• Your goal: Give again, exactly as written, each line of the material below starting at the line that contains "value, 2012-10-07: none -> 12400" and ending at the line that contains "predict, 2012-10-08: none -> 12400". Both ends count, and no other line does.

• Material for the task:
########

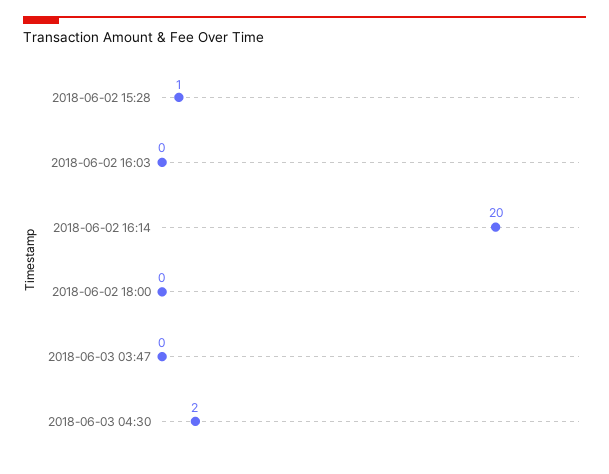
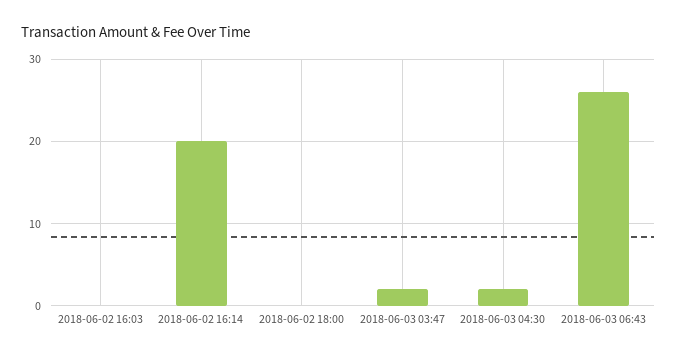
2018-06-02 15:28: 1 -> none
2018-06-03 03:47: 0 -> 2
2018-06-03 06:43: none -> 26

########

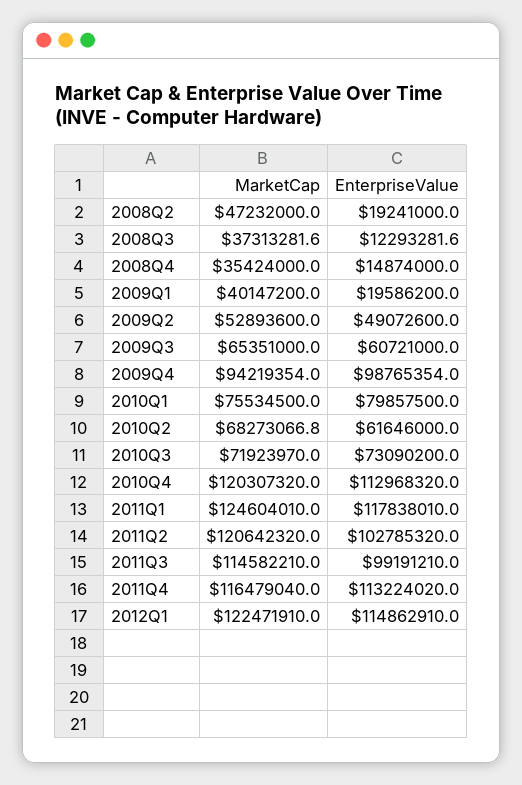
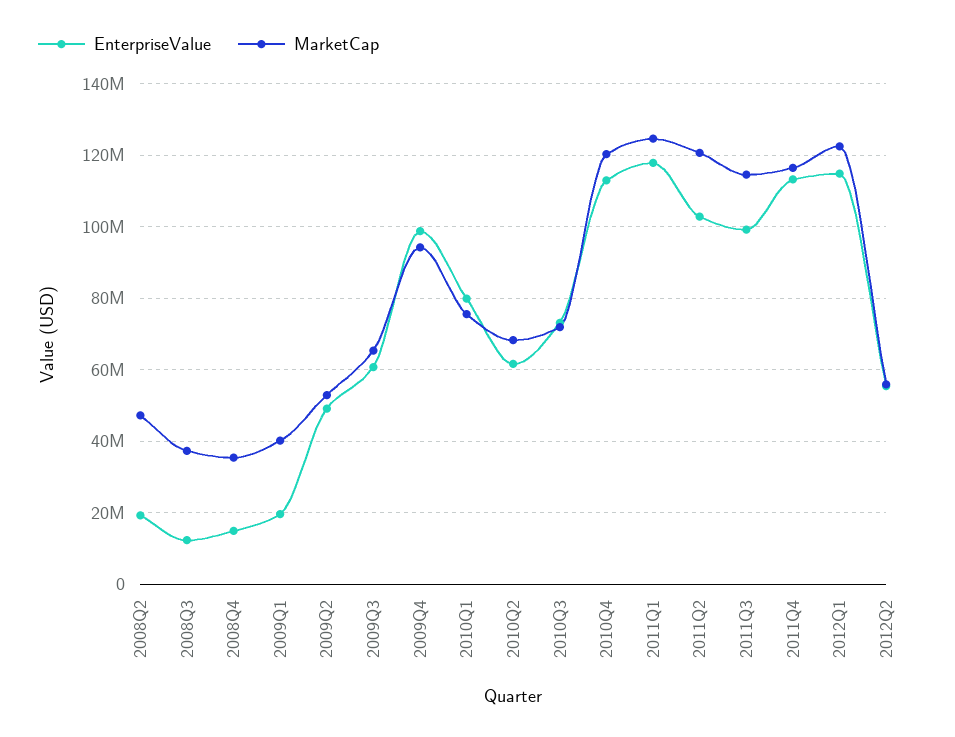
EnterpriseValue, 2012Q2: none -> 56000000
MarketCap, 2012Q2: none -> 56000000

########

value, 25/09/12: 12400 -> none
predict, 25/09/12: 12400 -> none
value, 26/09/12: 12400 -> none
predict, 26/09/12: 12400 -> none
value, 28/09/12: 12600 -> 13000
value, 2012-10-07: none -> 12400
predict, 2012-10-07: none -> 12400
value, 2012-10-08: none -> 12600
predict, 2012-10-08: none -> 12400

########

• Written reply:
value, 2012-10-07: none -> 12400
predict, 2012-10-07: none -> 12400
value, 2012-10-08: none -> 12600
predict, 2012-10-08: none -> 12400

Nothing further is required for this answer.